'''
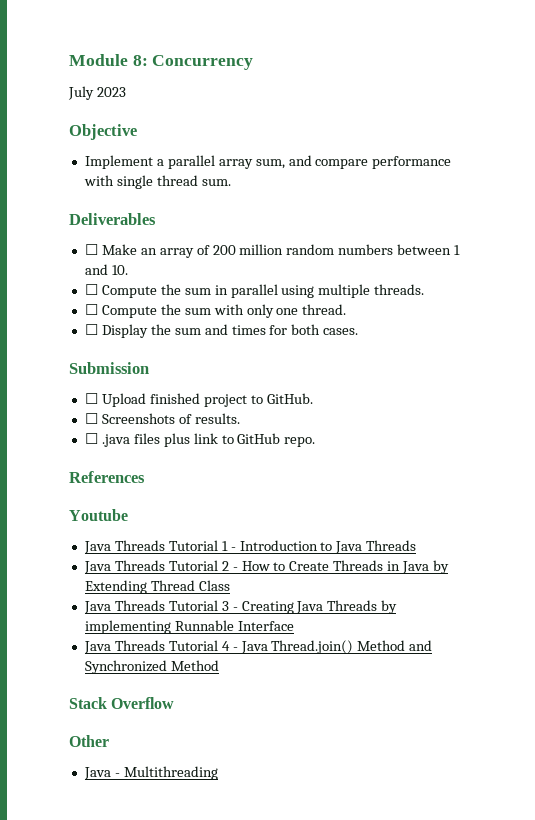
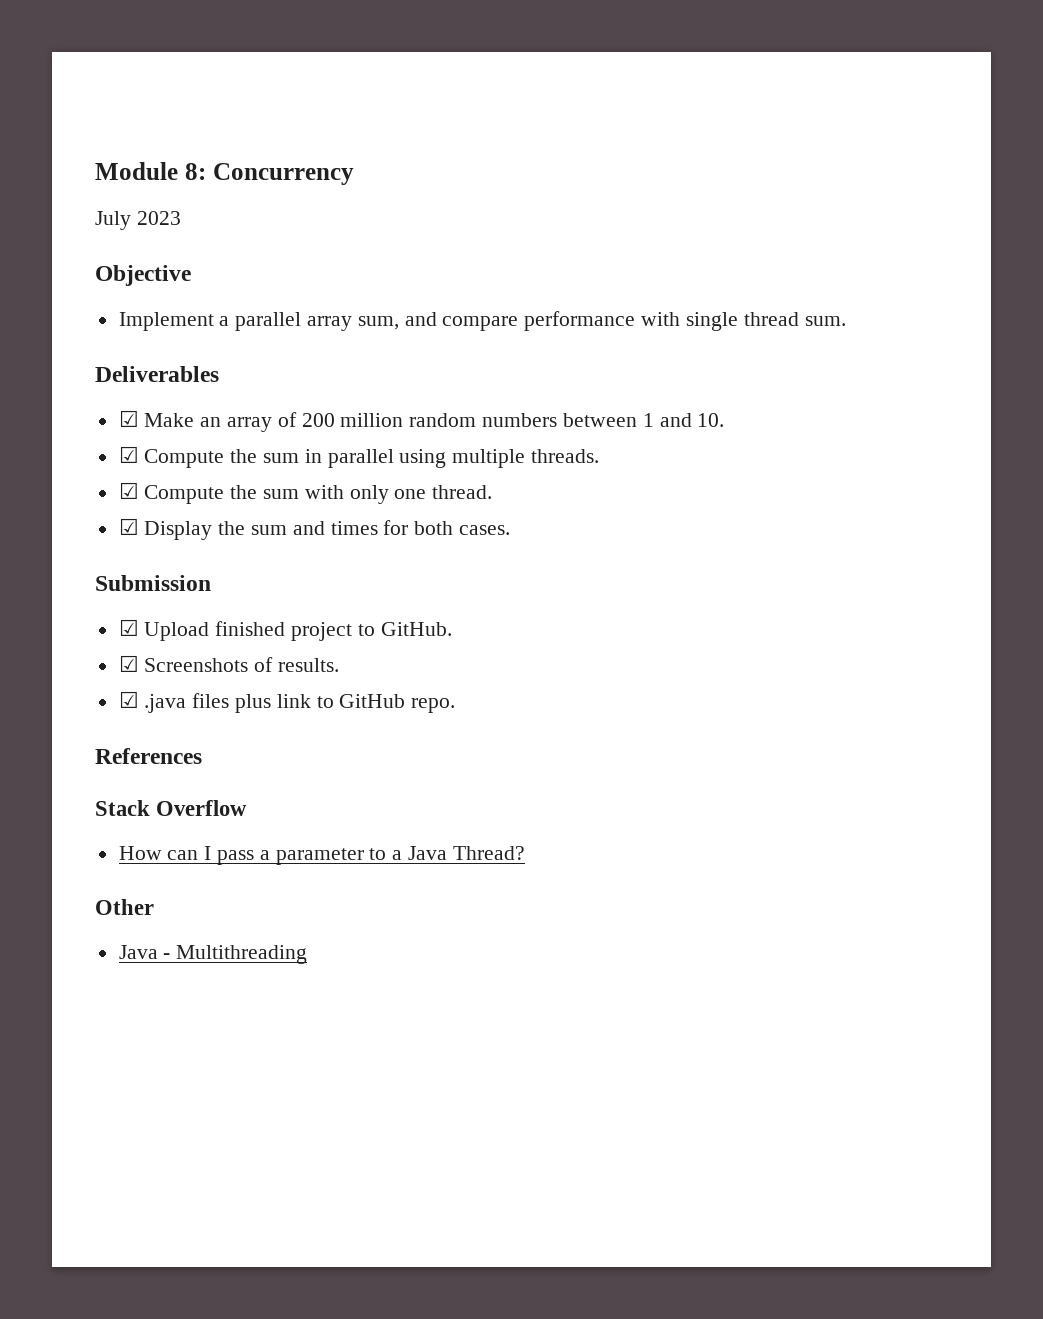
- ☐ Make an array of 200 million random numbers between 1 and 10.
+ ☑ Make an array of 200 million random numbers between 1 and 10.
- ☐ Compute the sum in parallel using multiple threads.
+ ☑ Compute the sum in parallel using multiple threads.
- ☐ Compute the sum with only one thread.
+ ☑ Compute the sum with only one thread.
- ☐ Display the sum and times for both cases.
+ ☑ Display the sum and times for both cases.
- ☐ Upload finished project to GitHub.
+ ☑ Upload finished project to GitHub.
- ☐ Screenshots of results.
+ ☑ Screenshots of results.
- ☐ .java files plus link to GitHub repo.
+ ☑ .java files plus link to GitHub repo.
- Youtube
- Java Threads Tutorial 1 - Introduction to Java Threads
- Java Threads Tutorial 2 - How to Create Threads in Java by Extending Thread Class
- Java Threads Tutorial 3 - Creating Java Threads by implementing Runnable Interface
- Java Threads Tutorial 4 - Java Thread.join() Method and Synchronized Method
  Stack Overflow
+ How can I pass a parameter to a Java Thread?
'''
* _THE TASK_
Every line above should be transcribed word for word; leave the pictures out.

* _FINAL ANSWER_
- ☐ Make an array of 200 million random numbers between 1 and 10.
+ ☑ Make an array of 200 million random numbers between 1 and 10.
- ☐ Compute the sum in parallel using multiple threads.
+ ☑ Compute the sum in parallel using multiple threads.
- ☐ Compute the sum with only one thread.
+ ☑ Compute the sum with only one thread.
- ☐ Display the sum and times for both cases.
+ ☑ Display the sum and times for both cases.
- ☐ Upload finished project to GitHub.
+ ☑ Upload finished project to GitHub.
- ☐ Screenshots of results.
+ ☑ Screenshots of results.
- ☐ .java files plus link to GitHub repo.
+ ☑ .java files plus link to GitHub repo.
- Youtube
- Java Threads Tutorial 1 - Introduction to Java Threads
- Java Threads Tutorial 2 - How to Create Threads in Java by Extending Thread Class
- Java Threads Tutorial 3 - Creating Java Threads by implementing Runnable Interface
- Java Threads Tutorial 4 - Java Thread.join() Method and Synchronized Method
  Stack Overflow
+ How can I pass a parameter to a Java Thread?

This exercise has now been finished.